━━━━━ Input records
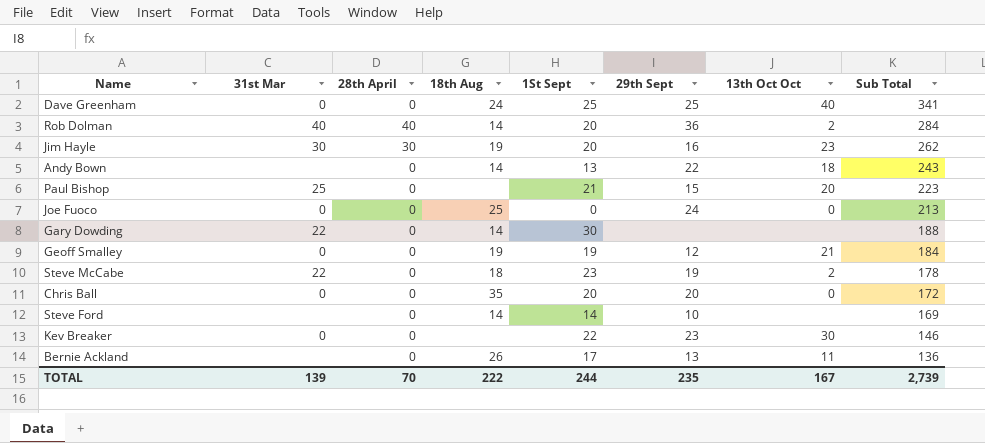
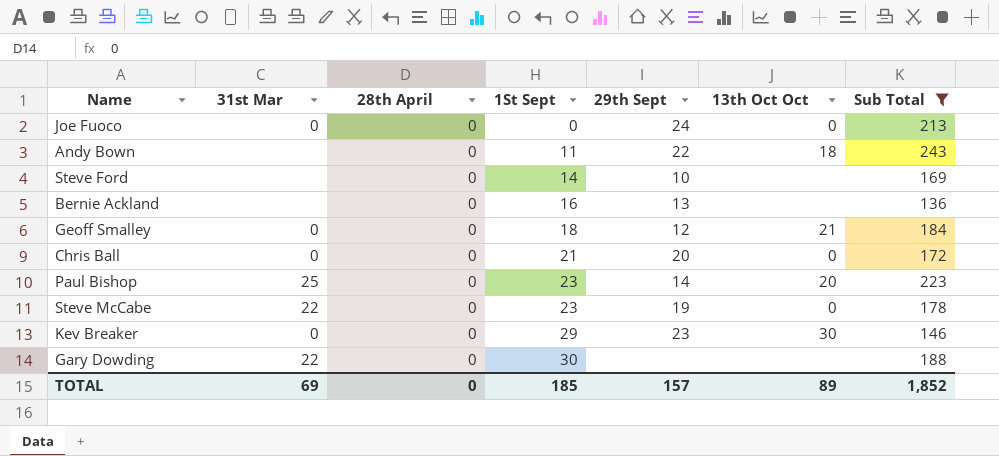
filter: none -> Sub Total <= 243
row order: Sub Total descending -> 1St Sept ascending
column 18th Aug | position: 4 -> none
Andy Bown | 1St Sept: 13 -> 11
Bernie Ackland | 1St Sept: 17 -> 16
Bernie Ackland | 13th Oct Oct: 11 -> none
Geoff Smalley | 1St Sept: 19 -> 18
Chris Ball | 1St Sept: 20 -> 21
Paul Bishop | 1St Sept: 21 -> 23
Paul Bishop | 29th Sept: 15 -> 14
Steve McCabe | 13th Oct Oct: 2 -> 0
Kev Breaker | 1St Sept: 22 -> 29
TOTAL | 31st Mar: 139 -> 69
TOTAL | 28th April: 70 -> 0
TOTAL | 1St Sept: 244 -> 185
TOTAL | 29th Sept: 235 -> 157
TOTAL | 13th Oct Oct: 167 -> 89
TOTAL | Sub Total: 2,739 -> 1,852

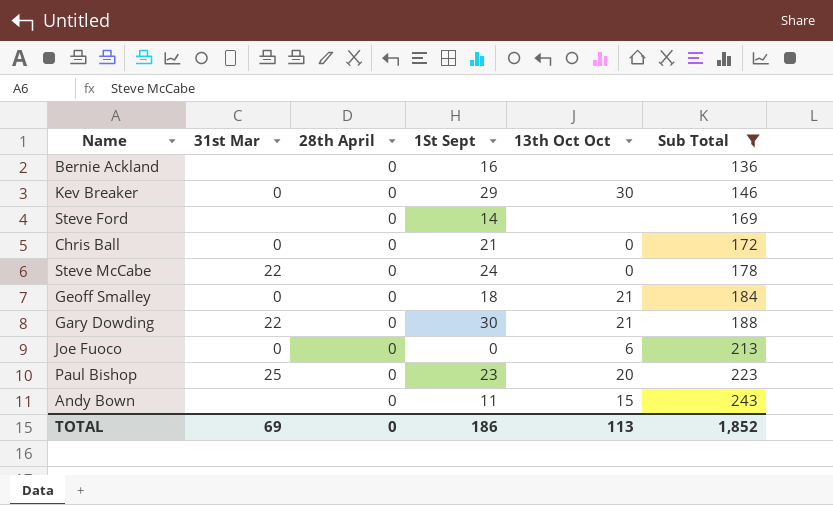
row order: 1St Sept ascending -> Sub Total ascending
column 29th Sept | position: 5 -> none
Steve McCabe | 1St Sept: 23 -> 24
Gary Dowding | 13th Oct Oct: none -> 21
Joe Fuoco | 13th Oct Oct: 0 -> 6
Andy Bown | 13th Oct Oct: 18 -> 15
TOTAL | 1St Sept: 185 -> 186
TOTAL | 13th Oct Oct: 89 -> 113

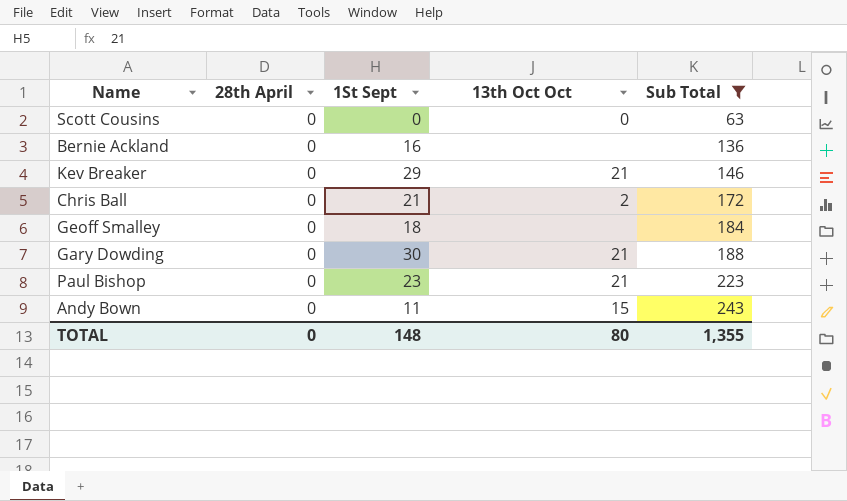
column 31st Mar | position: 2 -> none
row Steve Ford: none | 0 | 14 | none | 169 -> none
row Steve McCabe: 22 | 0 | 24 | 0 | 178 -> none
row Joe Fuoco: 0 | 0 | 0 | 6 | 213 -> none
row Scott Cousins: none -> 0 | 0 | 0 | 63
Kev Breaker | 13th Oct Oct: 30 -> 21
Chris Ball | 13th Oct Oct: 0 -> 2
Geoff Smalley | 13th Oct Oct: 21 -> none
Paul Bishop | 13th Oct Oct: 20 -> 21
TOTAL | 1St Sept: 186 -> 148
TOTAL | 13th Oct Oct: 113 -> 80
TOTAL | Sub Total: 1,852 -> 1,355

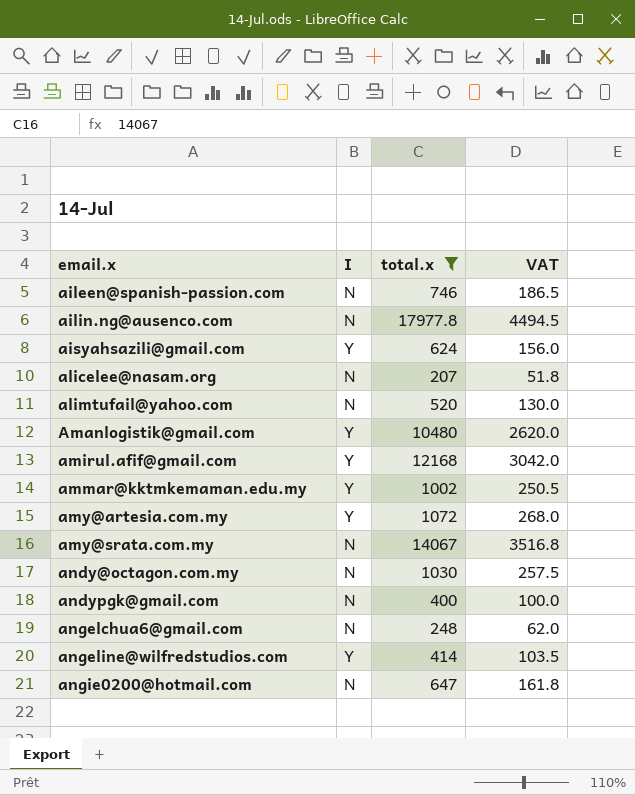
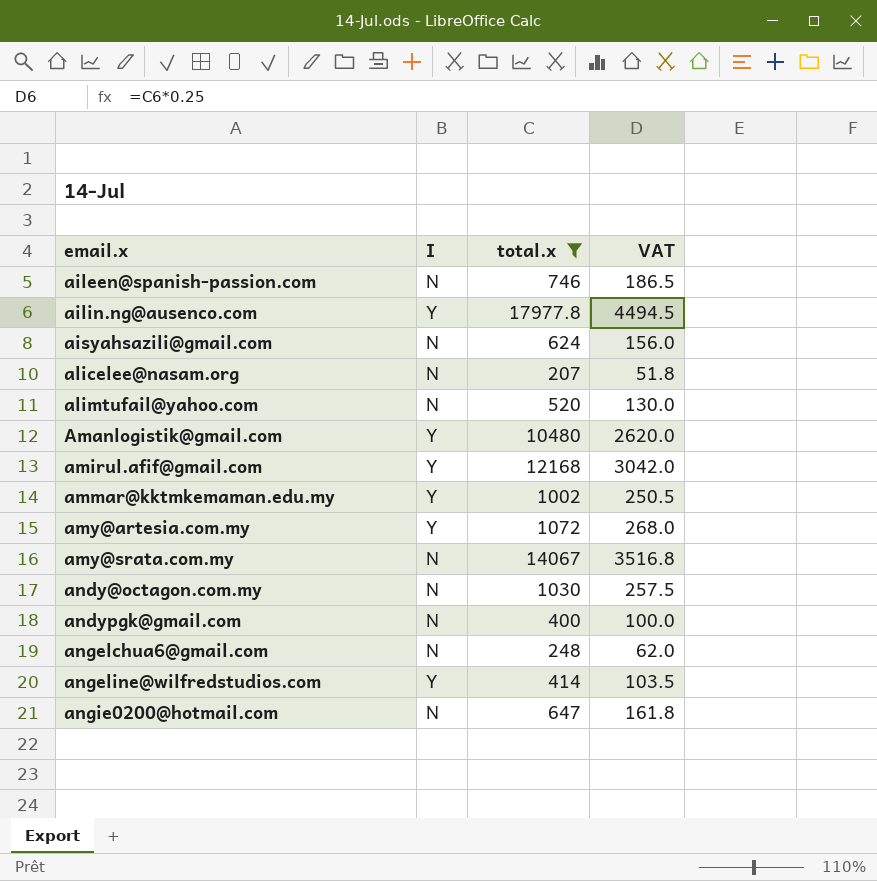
ailin.ng@ausenco.com | I: N -> Y
aisyahsazili@gmail.com | I: Y -> N

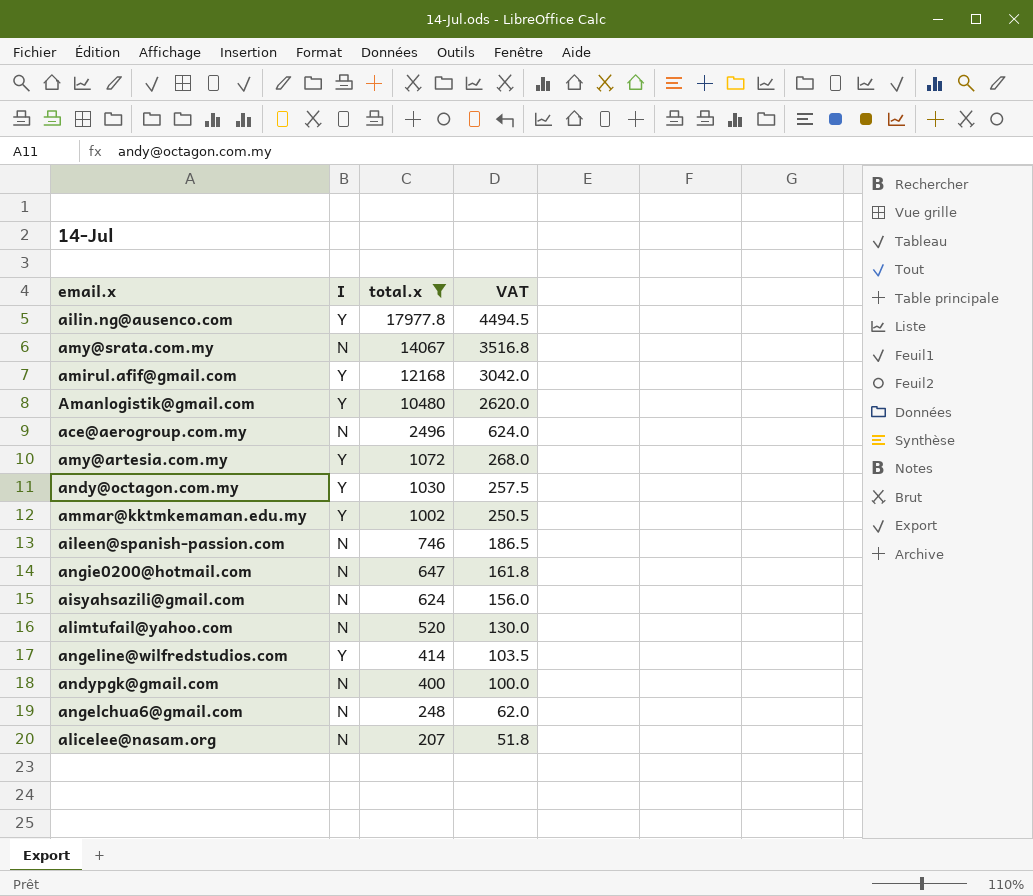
row order: email.x ascending -> total.x descending
row ace@aerogroup.com.my: none -> N | 2496 | 624.0
andy@octagon.com.my | I: N -> Y

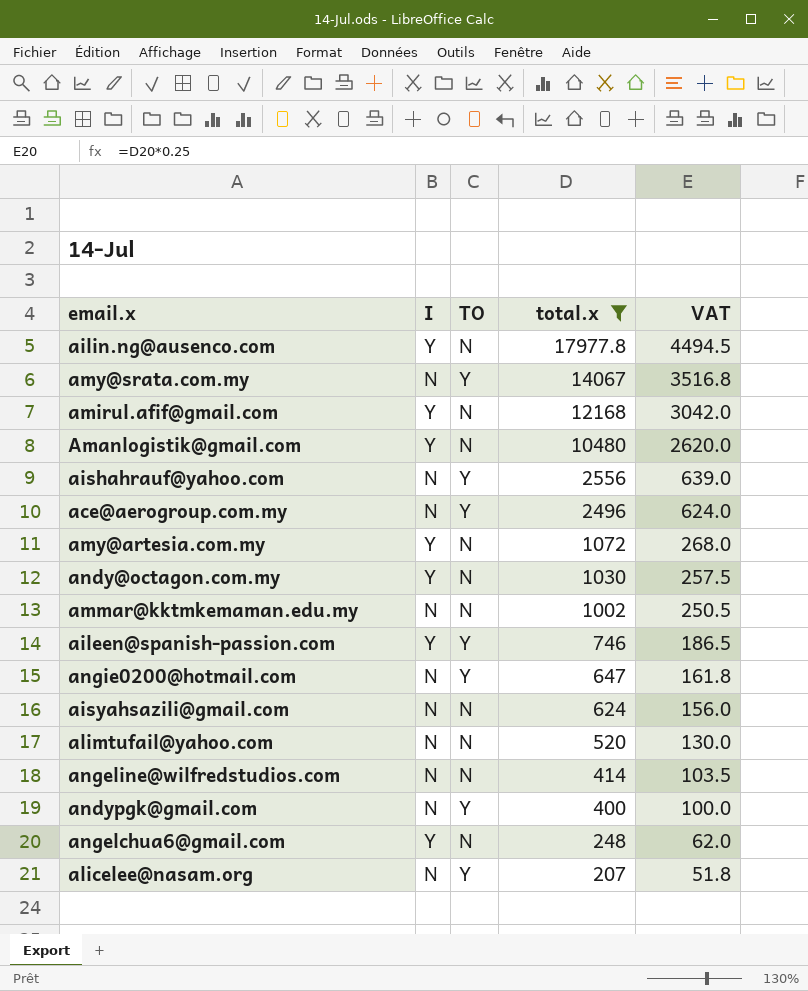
column TO | position: none -> 3
row aishahrauf@yahoo.com: none -> N | Y | 2556 | 639.0
ammar@kktmkemaman.edu.my | I: Y -> N
aileen@spanish-passion.com | I: N -> Y
angeline@wilfredstudios.com | I: Y -> N
angelchua6@gmail.com | I: N -> Y

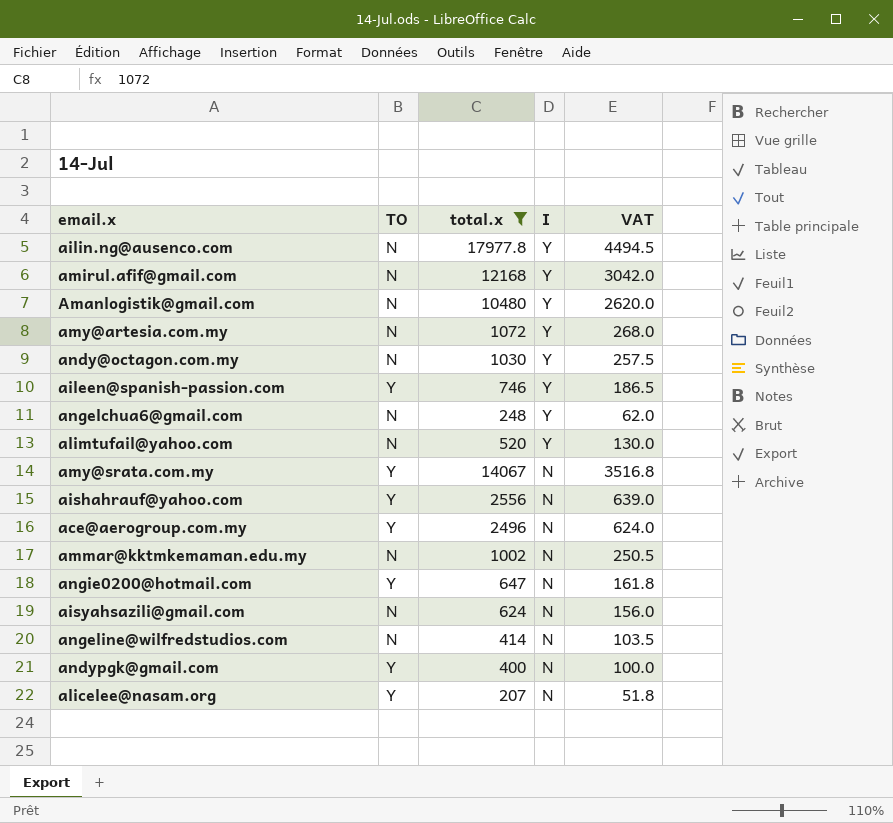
row order: total.x descending -> I descending
column I | position: 2 -> 4
alimtufail@yahoo.com | I: N -> Y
━━━━━━━━━━
Exercise aim.
For each line in the material above that contains the string "Bernie", make a copy.

Written solution.
Bernie Ackland | 1St Sept: 17 -> 16
Bernie Ackland | 13th Oct Oct: 11 -> none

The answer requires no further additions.